Ohh, so the '%02d' has nothing to do with the string interpolation
To be technical, that's a form of interpolation, in effect, but not using the #{...} string interpolation mechanism. Ruby, like C, Python, Perl and others, supportsprintf notation for strings when using the String#% method. What it does is gives you more control over how that value is interpolated in terms of a template. The #{...} method requires you to do all the formatting yourself.
But the only thing I'm missing is what the d stands for?
If you follow that documentation link it links through to the full table of placeholders where d represents "argument as a decimal number".
Additionally we could coerce a String/Integer combo e.g. class String;def coerce(other); [other.to_s,self];end;end then 1 + "s" #=> "1s"(explicit coercion) alternatively class Integer; alias_method :to_str, :to_s;end then "s" + 1 #=> "s1" (implicit coercion)
2

It's called string interpolation. For example:

puts "I\'m #{var1} years old."

The way it works is this:

  1. You have to enclose the string in double quotes, not single quotes.
  2. You put your variable inside this: #{}, e.g. "#{variable}".

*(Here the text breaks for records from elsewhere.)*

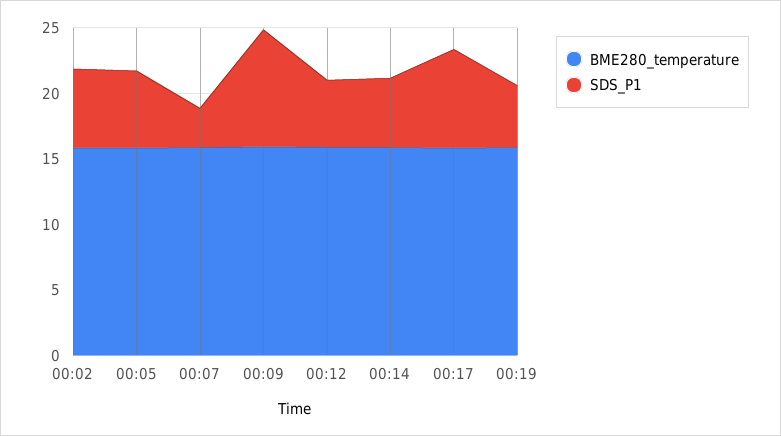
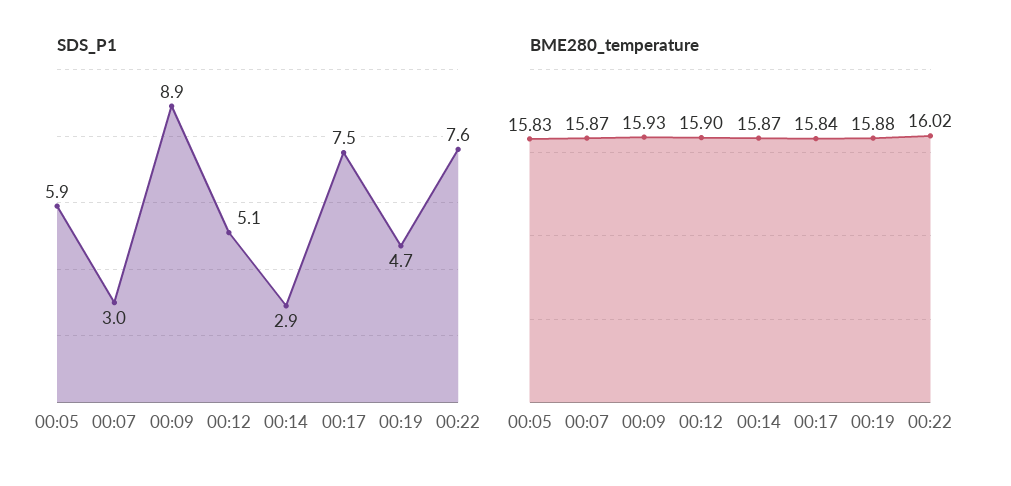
BME280_temperature, 00:02: 16 -> none
SDS_P1, 00:02: 6 -> none
SDS_P1, 00:14: 5 -> 2.9
SDS_P1, 00:22: none -> 7.6
BME280_temperature, 00:22: none -> 16.02

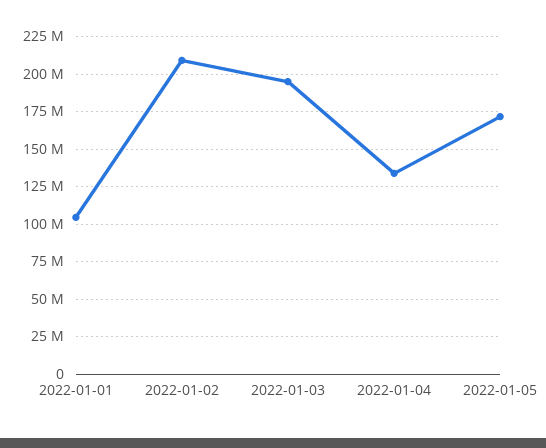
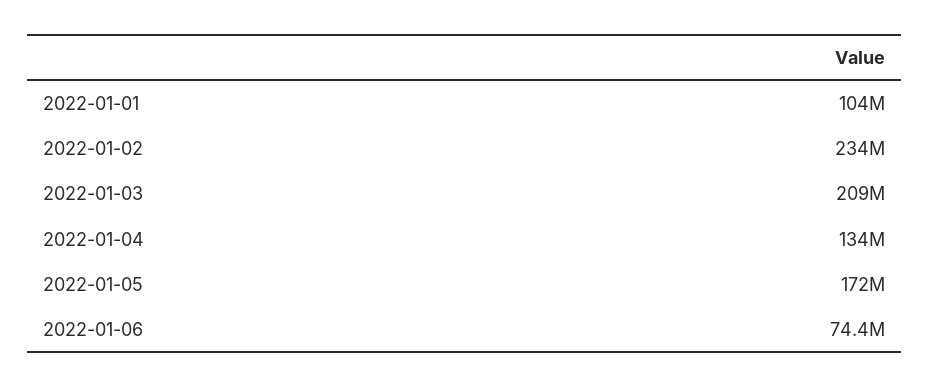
2022-01-02: 210000000 -> 234000000
2022-01-03: 195000000 -> 209000000
2022-01-06: none -> 74400000

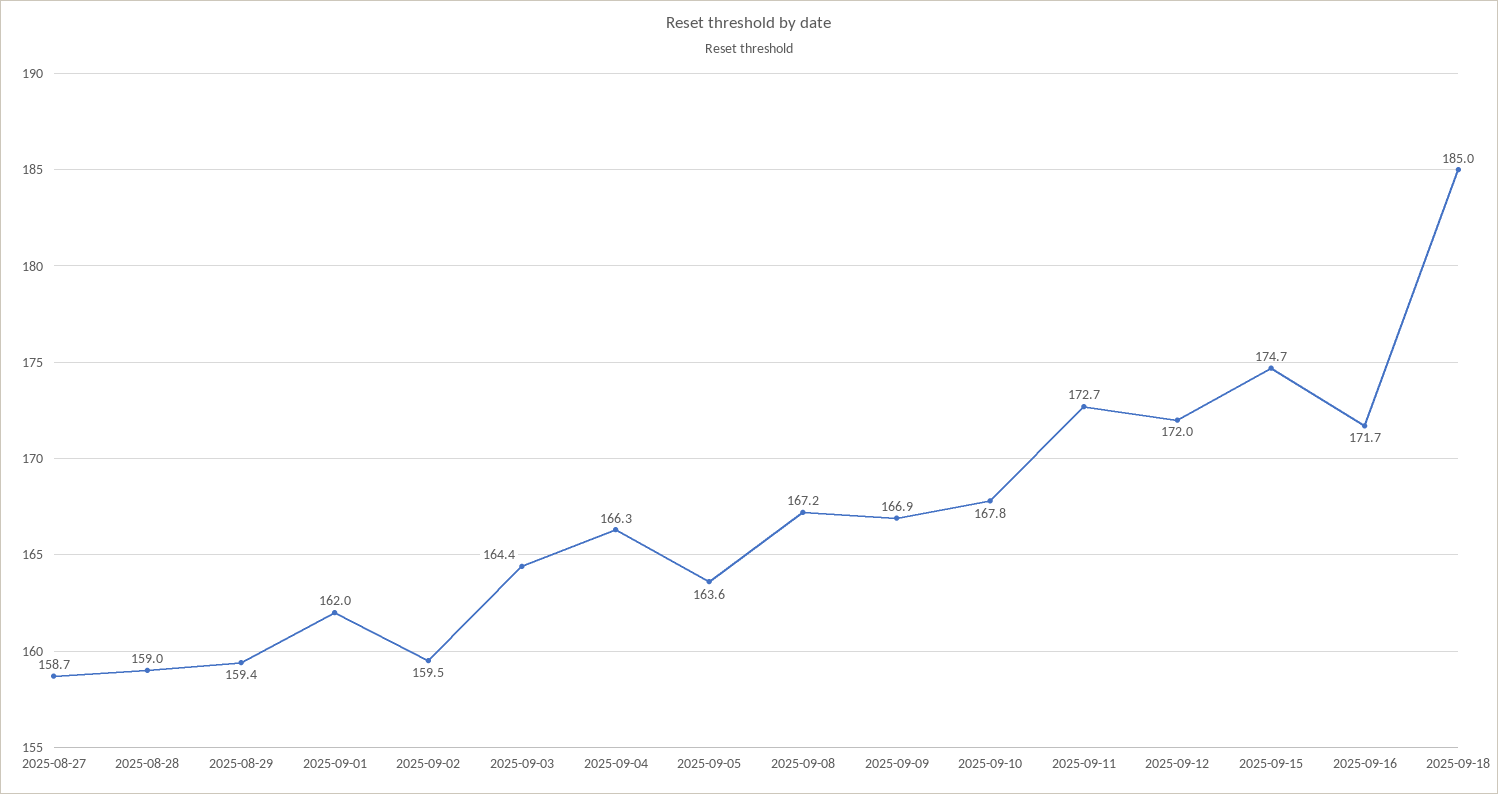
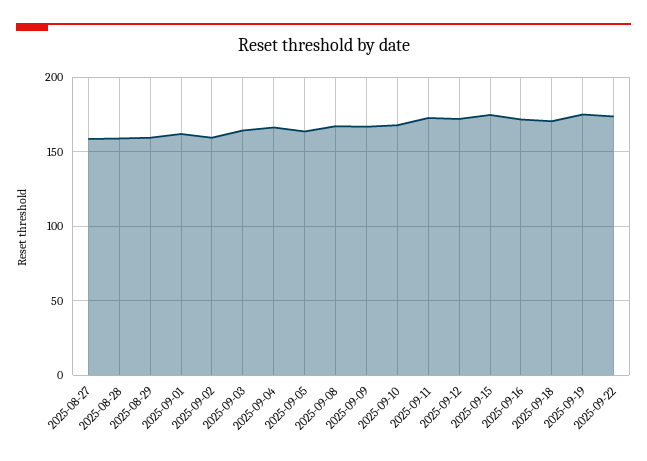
2025-09-18: 185 -> 170
2025-09-19: none -> 175
2025-09-22: none -> 175

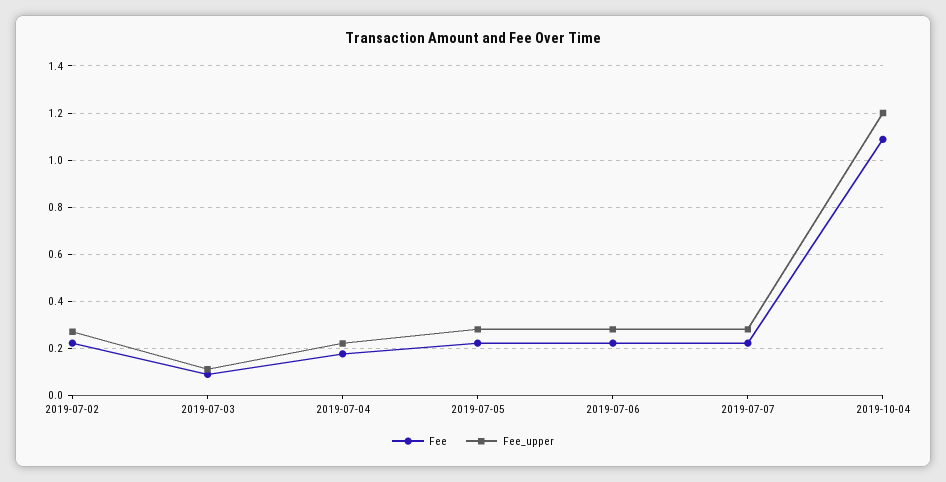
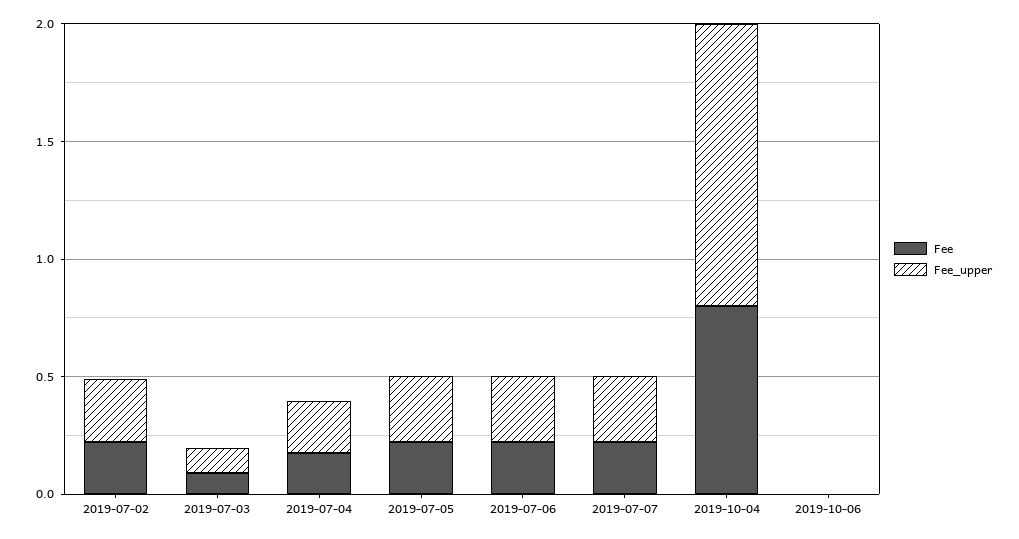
Fee, 2019-10-04: 1.1 -> 0.8
Fee, 2019-10-06: none -> 0
Fee_upper, 2019-10-06: none -> 0

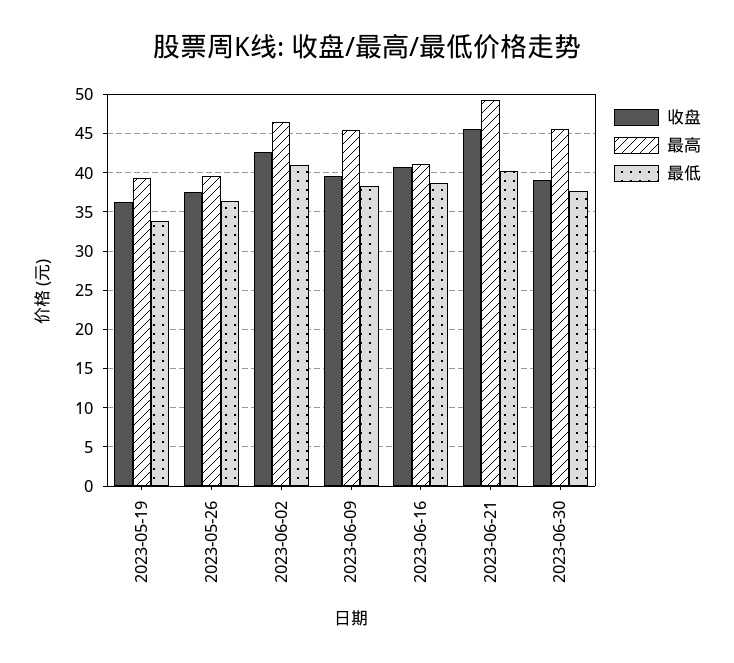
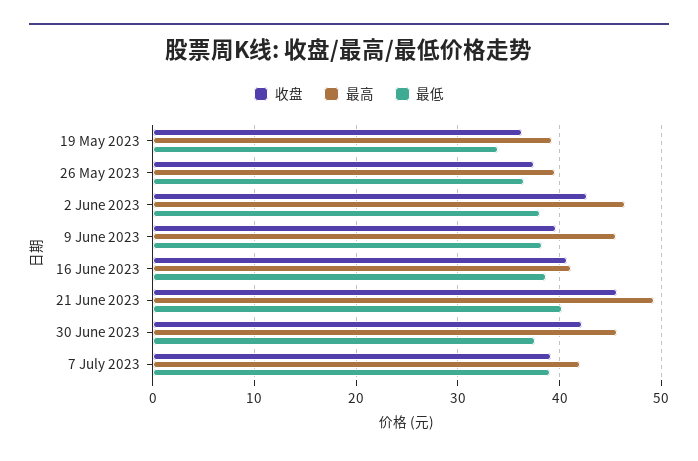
最低, 2023-06-02: 41 -> 38
收盘, 2023-06-30: 39 -> 42
收盘, 7 July 2023: none -> 39
最高, 7 July 2023: none -> 42
最低, 7 July 2023: none -> 39

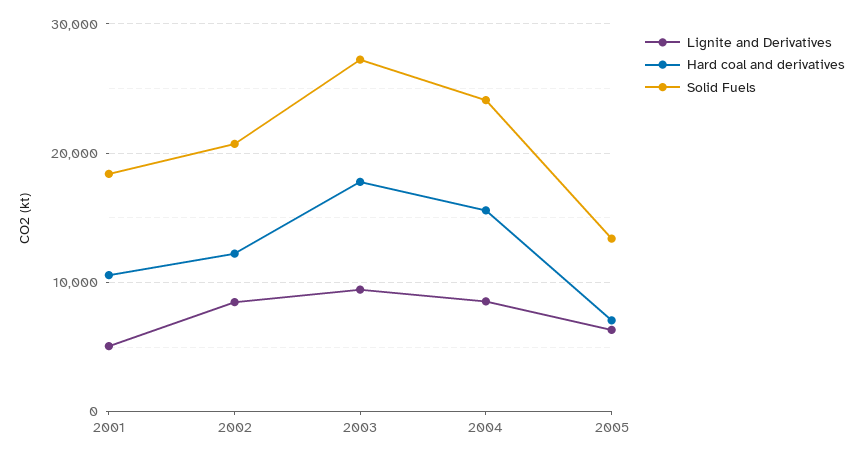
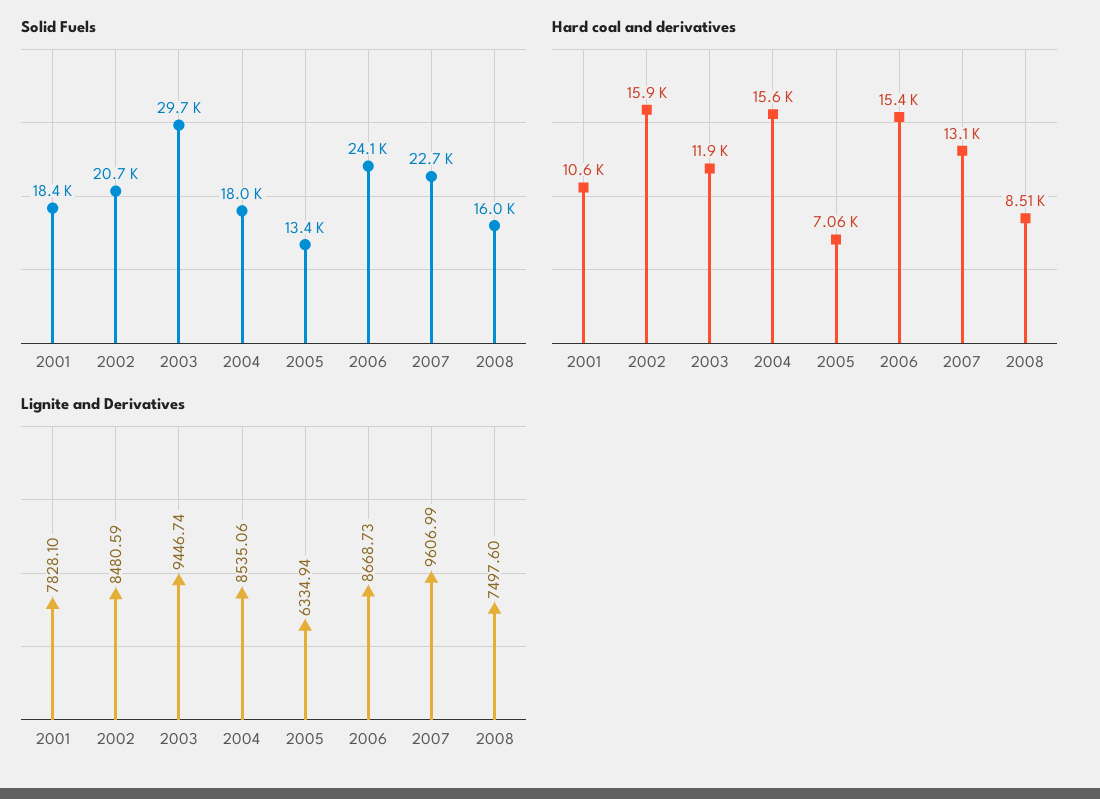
Lignite and Derivatives, 2001: 5000 -> 7828.1
Hard coal and derivatives, 2002: 12000 -> 15900
Hard coal and derivatives, 2003: 18000 -> 11900
Solid Fuels, 2003: 27000 -> 29700
Solid Fuels, 2004: 24000 -> 18000
Solid Fuels, 2006: none -> 24100
Solid Fuels, 2007: none -> 22700
Solid Fuels, 2008: none -> 16000
Hard coal and derivatives, 2006: none -> 15400
Hard coal and derivatives, 2007: none -> 13100
Hard coal and derivatives, 2008: none -> 8510
Lignite and Derivatives, 2006: none -> 8668.73
Lignite and Derivatives, 2007: none -> 9606.99
Lignite and Derivatives, 2008: none -> 7497.6

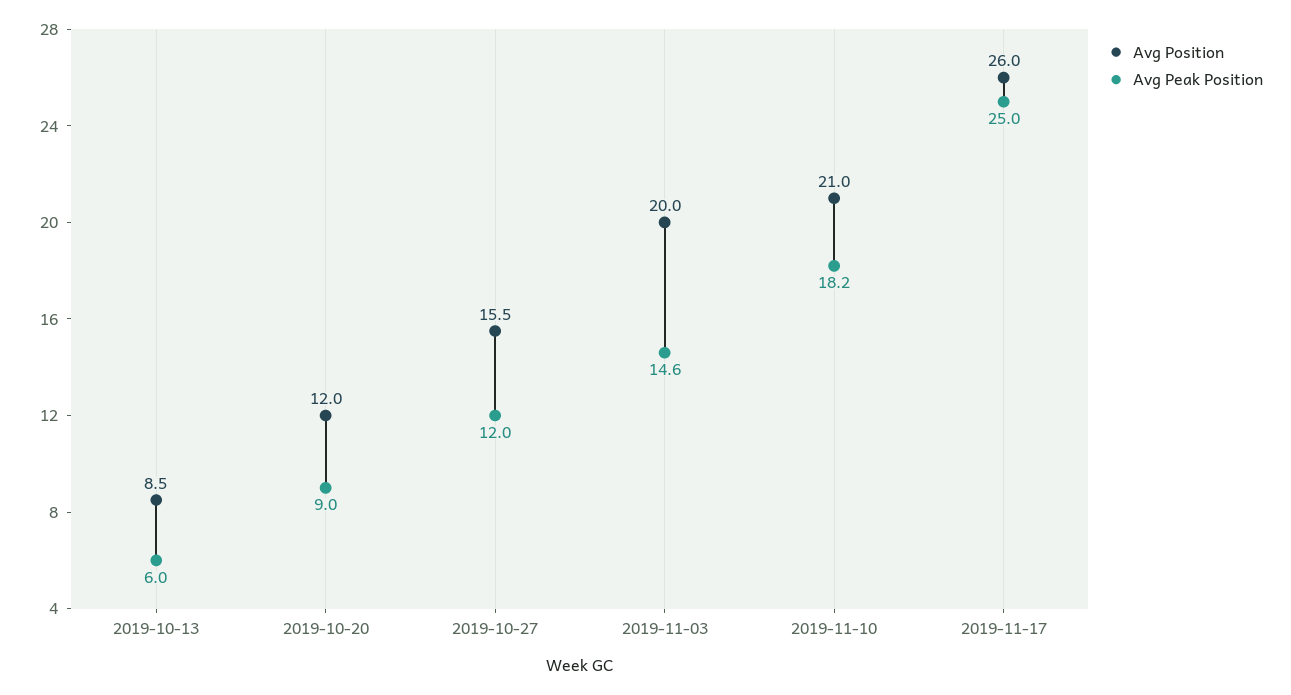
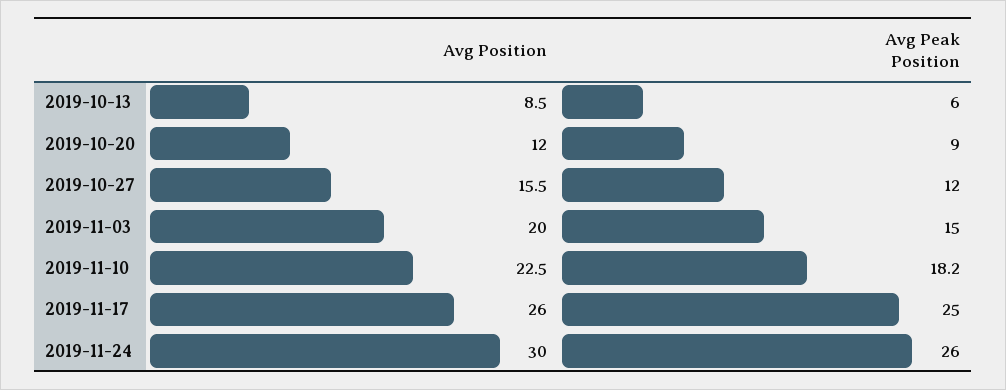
Avg Peak Position, 2019-11-03: 14.6 -> 15
Avg Position, 2019-11-10: 21 -> 22.5
Avg Position, 2019-11-24: none -> 30
Avg Peak Position, 2019-11-24: none -> 26

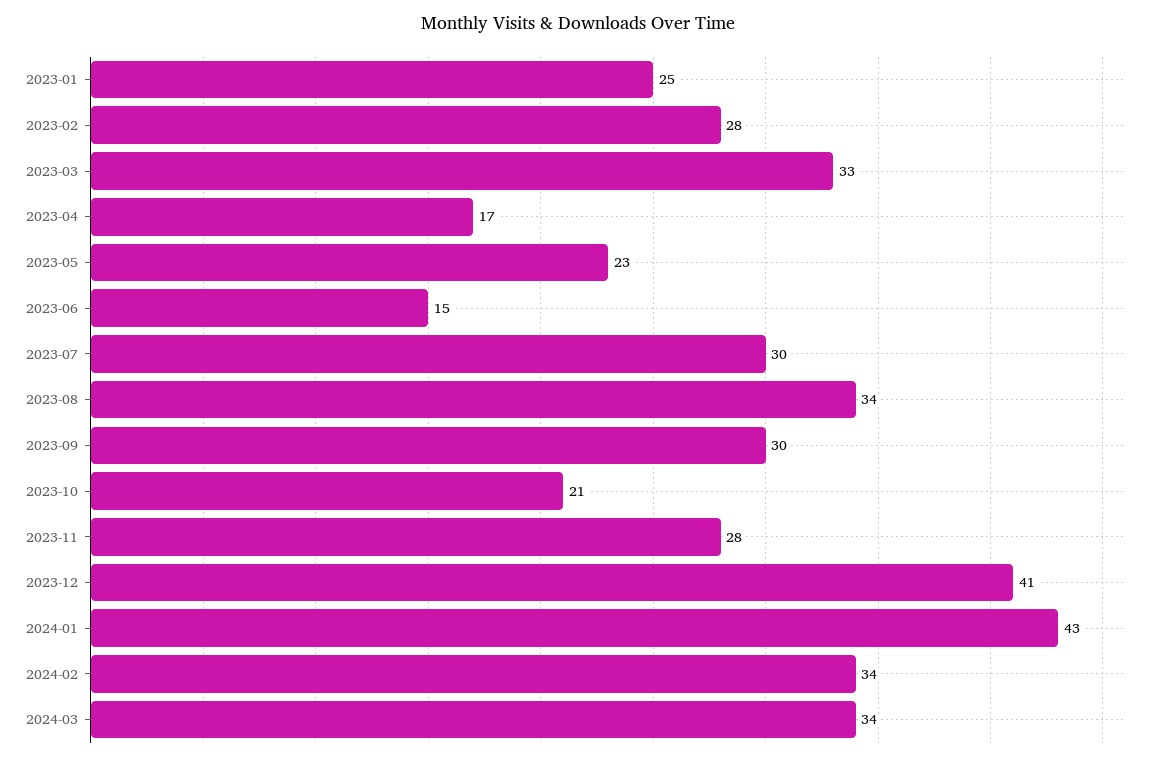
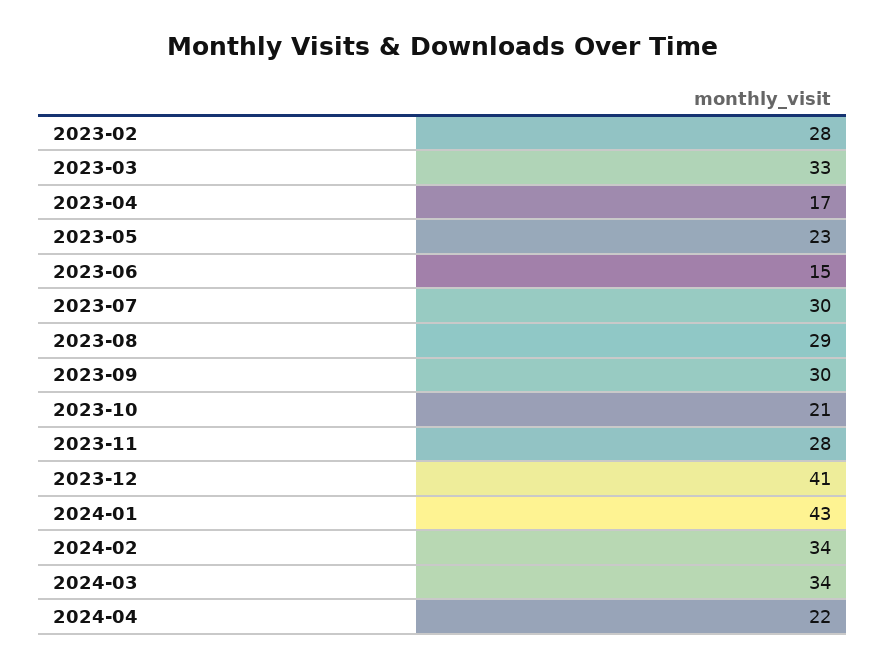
2023-01: 25 -> none
2023-08: 34 -> 29
2024-04: none -> 22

This will always convert non-string variables into strings, and plug (i.e. interpolate) them into the surrounding string.

3 Comments

So the double quotes are important, I didn't know that. Thank you!
You don't have to escape the single quote when using doubles quotes. (makes the string easier to read)
@Stefan Right, you can use single quotes inside double quotes, and also double quotes inside single quotes, without escaping them.